• [WORK INSTRUCTION]
Your task is to repeat the entries underneath exactly, minus the pictures.
[SUPPLIED DATA Boundary: Start]
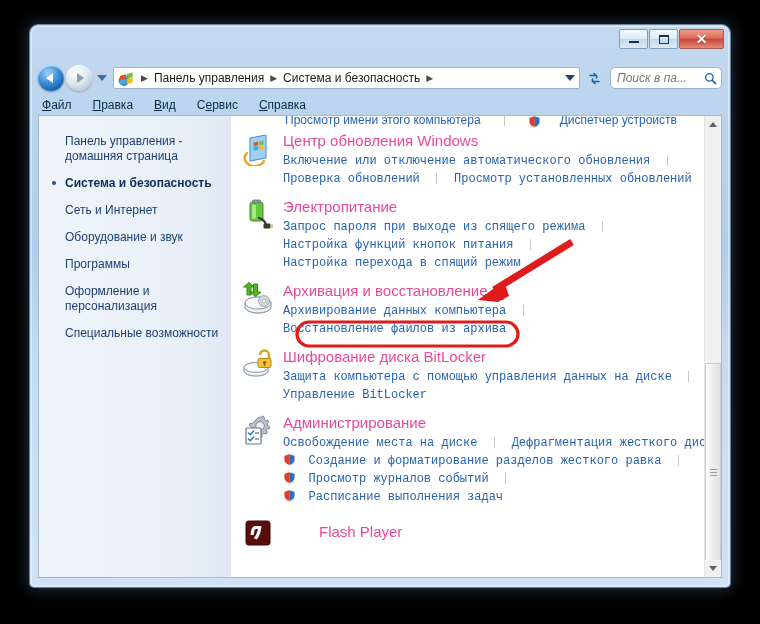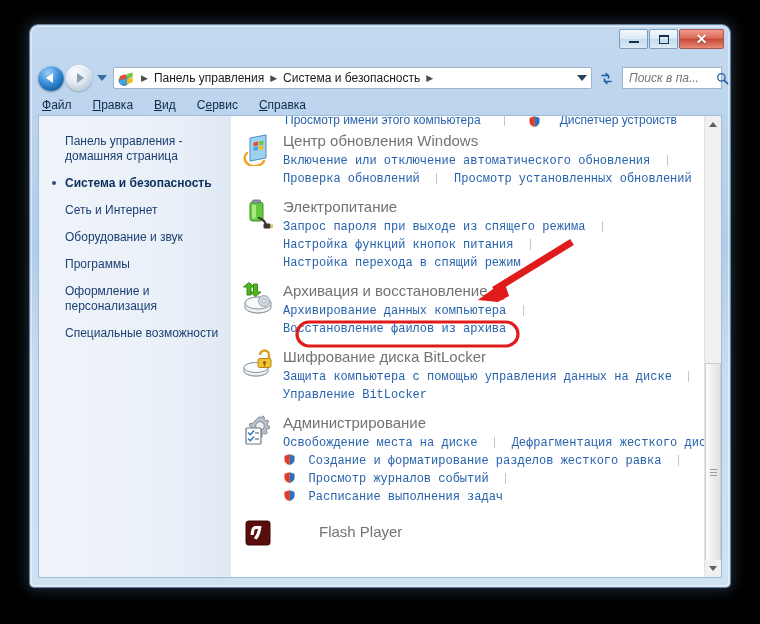--- a/index.html
+++ b/index.html
@@ -167,12 +167,12 @@
     font-size: 13px;
   }
   #searchbox {
-    width: 100px;
+    width: 112px;
     height: 22px;
     margin: 0 8px 0 4px;
     background: #ffffff;
     border: 1px solid #9cb4cc;
-    border-radius: 0;
+    border-radius: 5px;
     display: flex;
     align-items: center;
     padding: 0 4px;

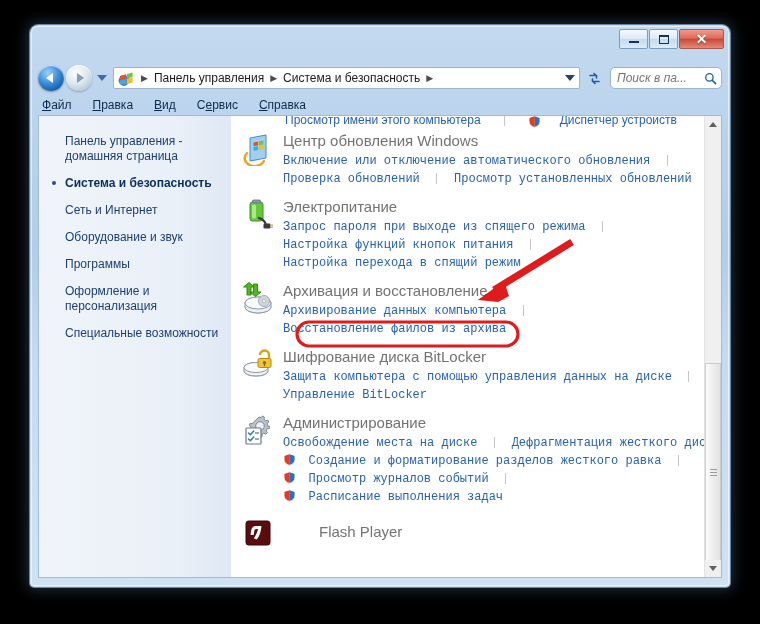--- a/index.html
+++ b/index.html
@@ -302,7 +302,7 @@
   .cat-body { flex: 1 1 auto; min-width: 0; }
   .cat-title {
     font-size: 15px;
-    color: #737373;
+    color: #ec4899;
     line-height: 21px;
     margin-bottom: 1px;
     display: inline-block;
[SUPPLIED DATA Boundary: End]
• [SOLUTION TO THE EXERCISE]
--- a/index.html
+++ b/index.html
@@ -167,12 +167,12 @@
     font-size: 13px;
   }
   #searchbox {
-    width: 100px;
+    width: 112px;
     height: 22px;
     margin: 0 8px 0 4px;
     background: #ffffff;
     border: 1px solid #9cb4cc;
-    border-radius: 0;
+    border-radius: 5px;
     display: flex;
     align-items: center;
     padding: 0 4px;

--- a/index.html
+++ b/index.html
@@ -302,7 +302,7 @@
   .cat-body { flex: 1 1 auto; min-width: 0; }
   .cat-title {
     font-size: 15px;
-    color: #737373;
+    color: #ec4899;
     line-height: 21px;
     margin-bottom: 1px;
     display: inline-block;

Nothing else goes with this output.